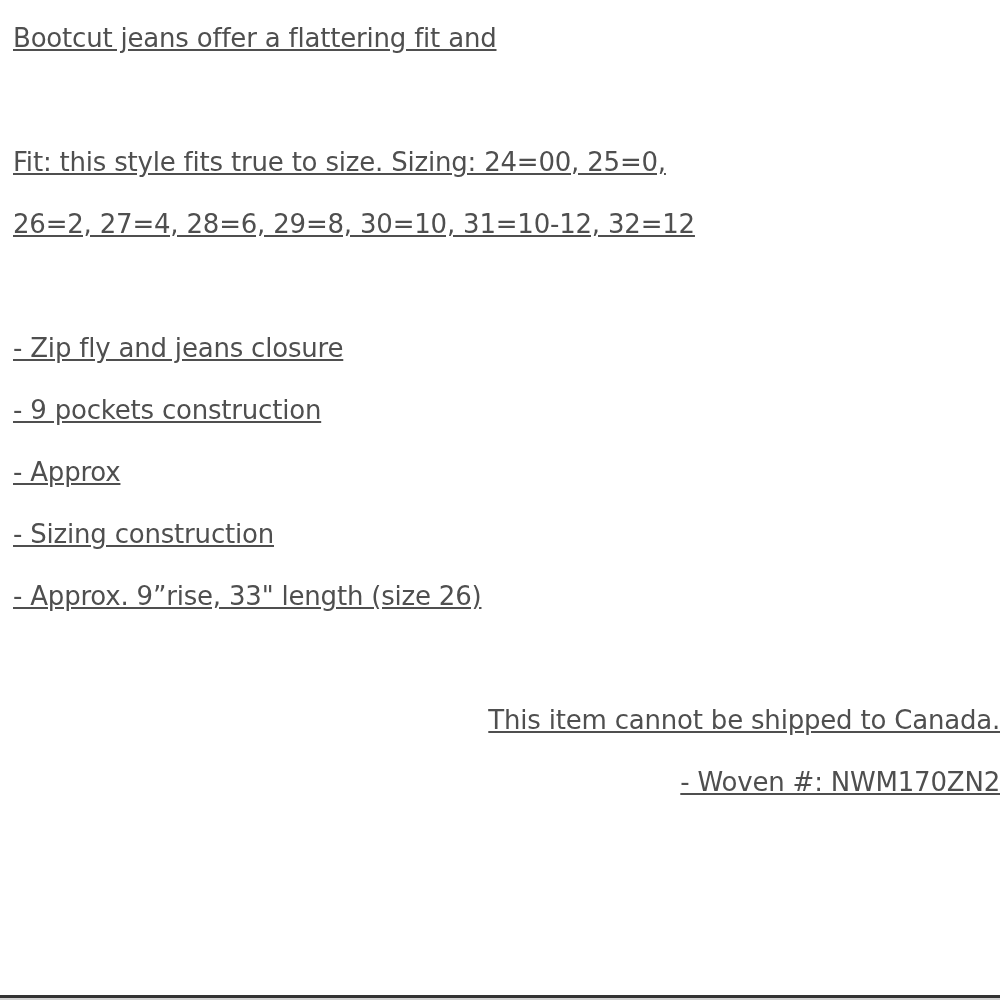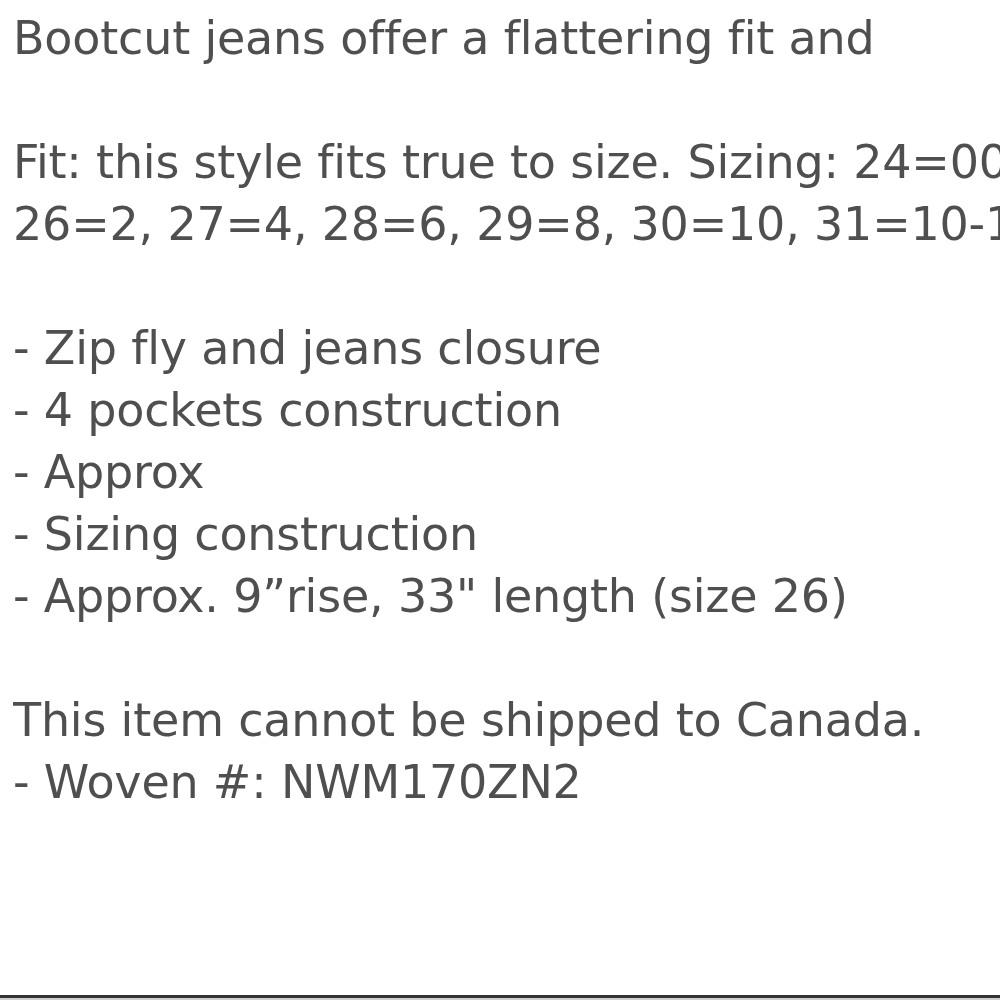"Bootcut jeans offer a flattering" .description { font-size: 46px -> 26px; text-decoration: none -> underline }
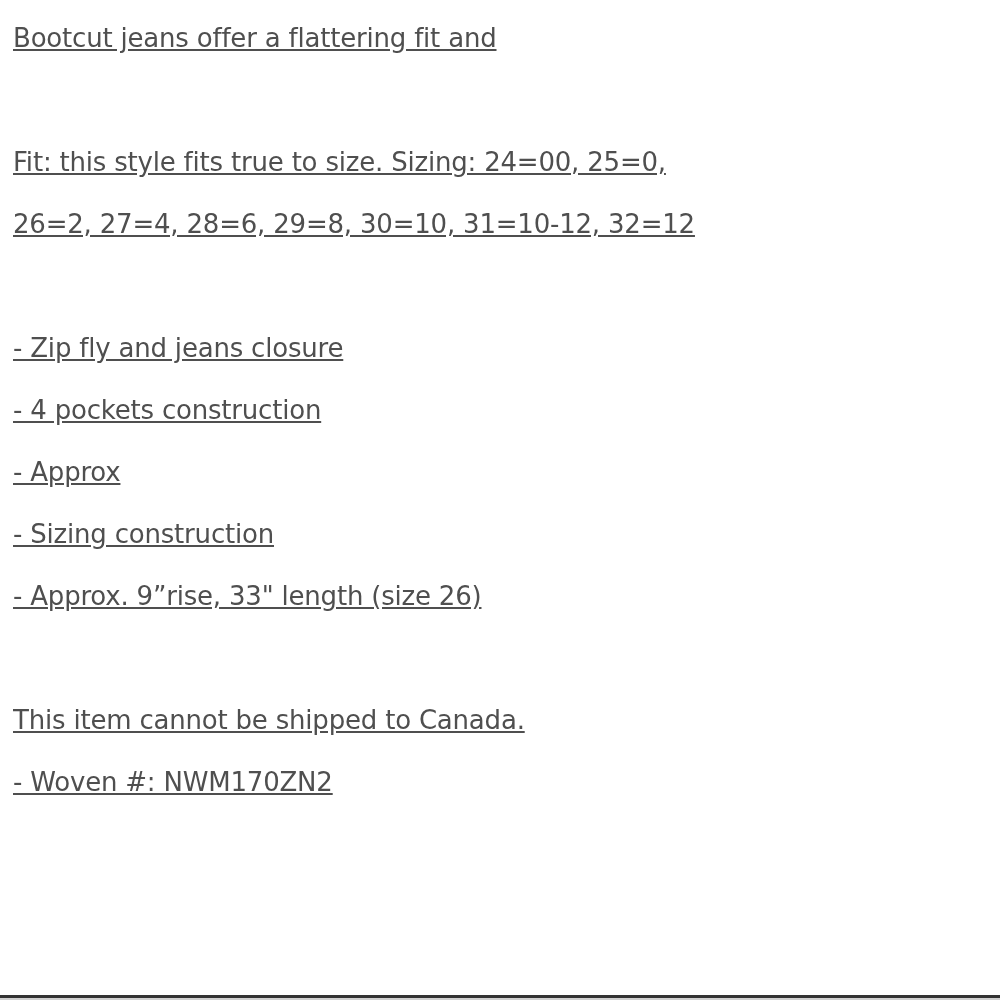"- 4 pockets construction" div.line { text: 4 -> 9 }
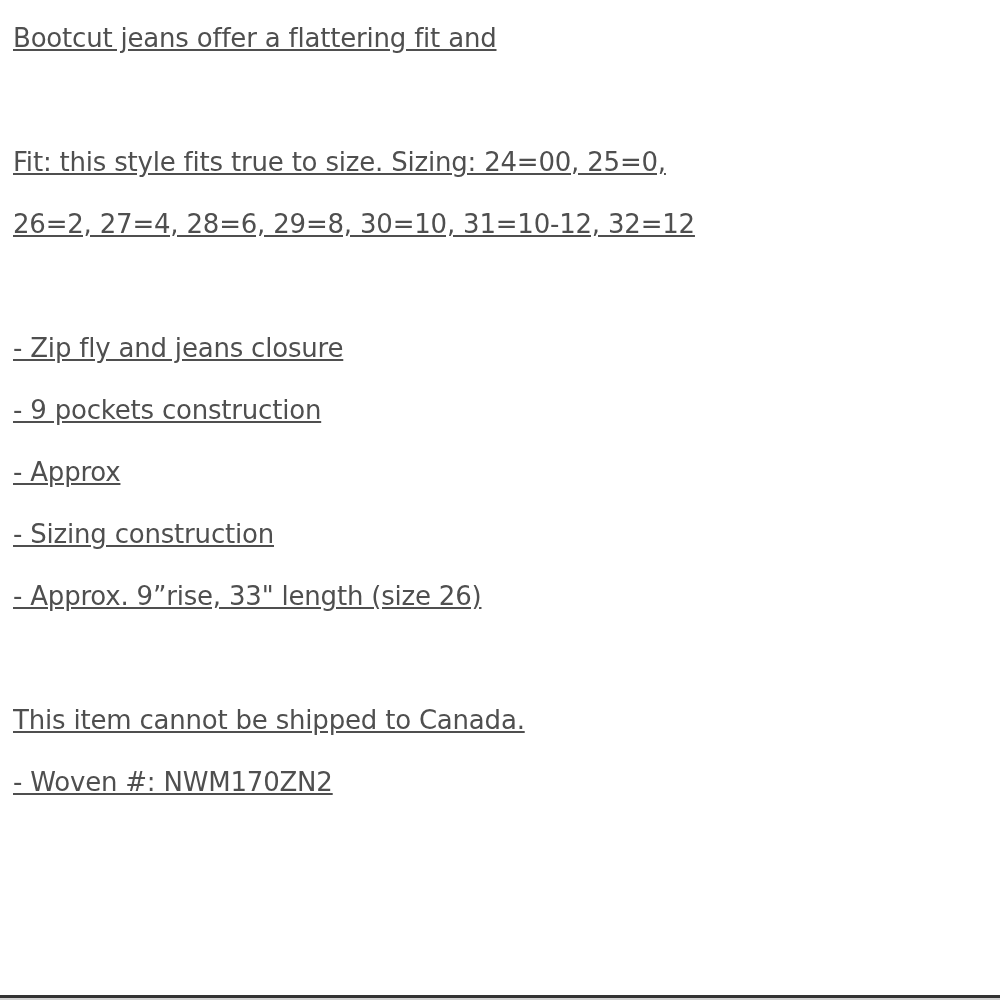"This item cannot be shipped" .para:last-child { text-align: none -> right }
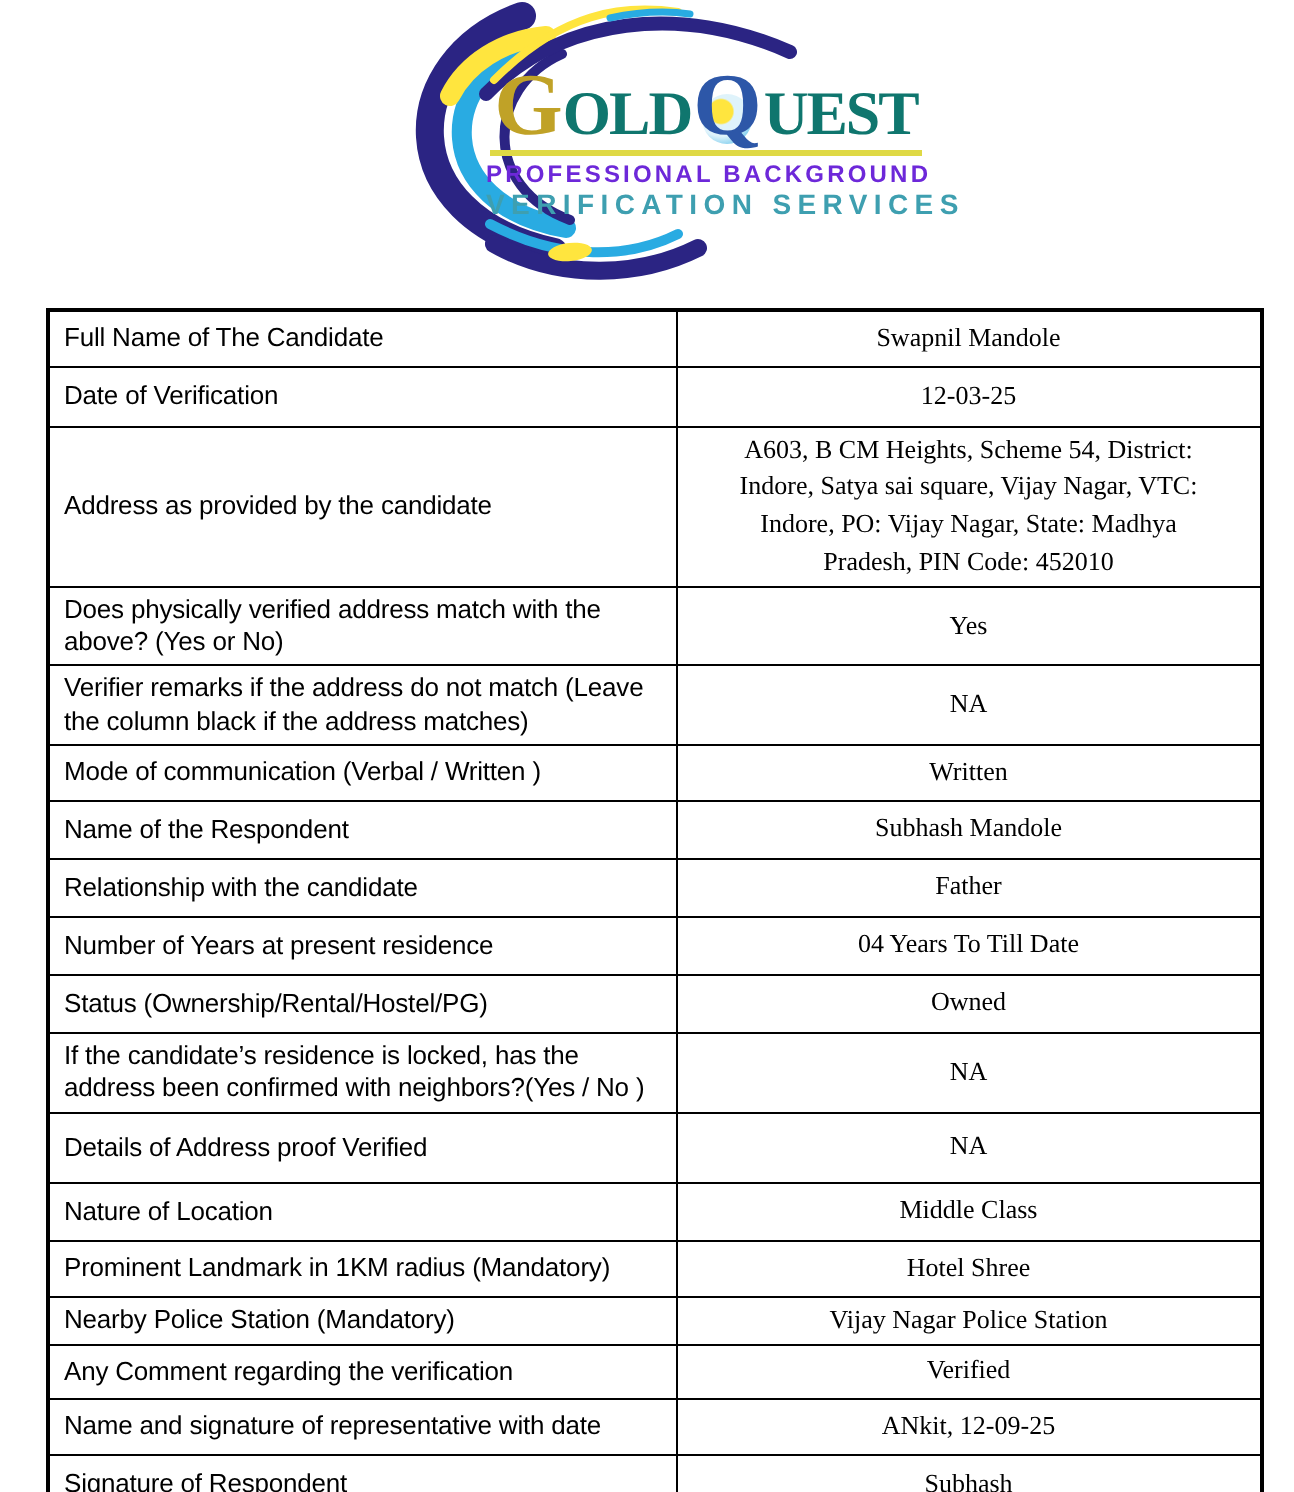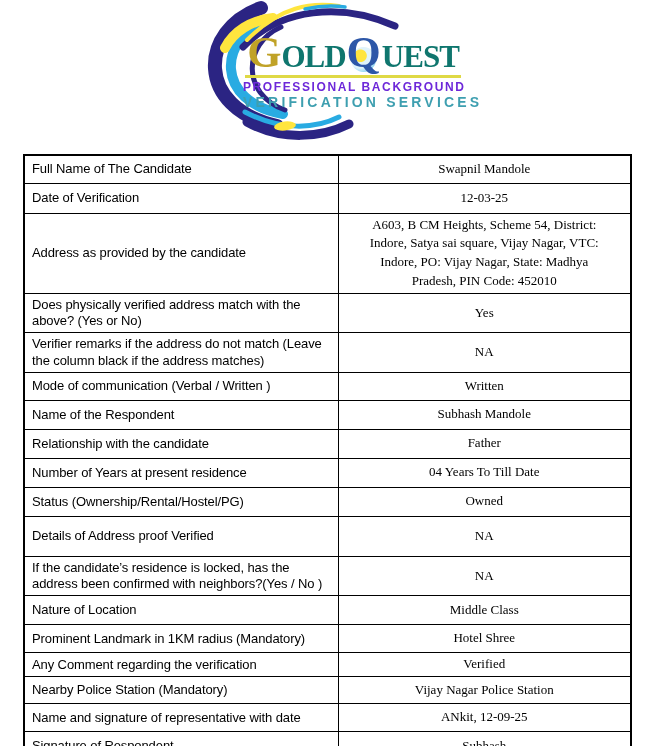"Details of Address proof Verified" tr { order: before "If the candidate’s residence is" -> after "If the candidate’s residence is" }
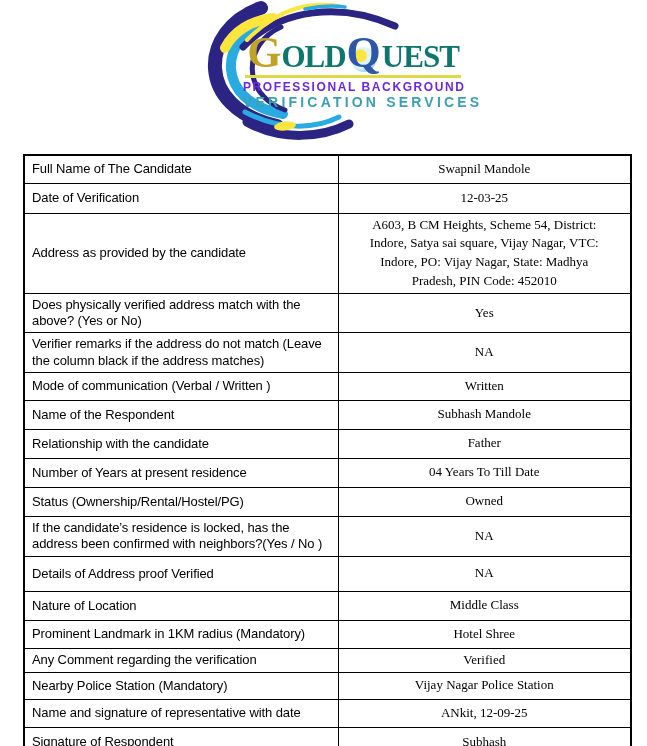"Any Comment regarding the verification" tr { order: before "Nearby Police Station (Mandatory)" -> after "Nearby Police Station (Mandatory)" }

────

Task directions => Would you output the lines above from the line holding "text: 4 -> 9" up to and including the line holding "of Address proof", exactly and only those, with no pictures?

Exercise answer =>
"- 4 pockets construction" div.line { text: 4 -> 9 }
"This item cannot be shipped" .para:last-child { text-align: none -> right }
"Details of Address proof Verified" tr { order: before "If the candidate’s residence is" -> after "If the candidate’s residence is" }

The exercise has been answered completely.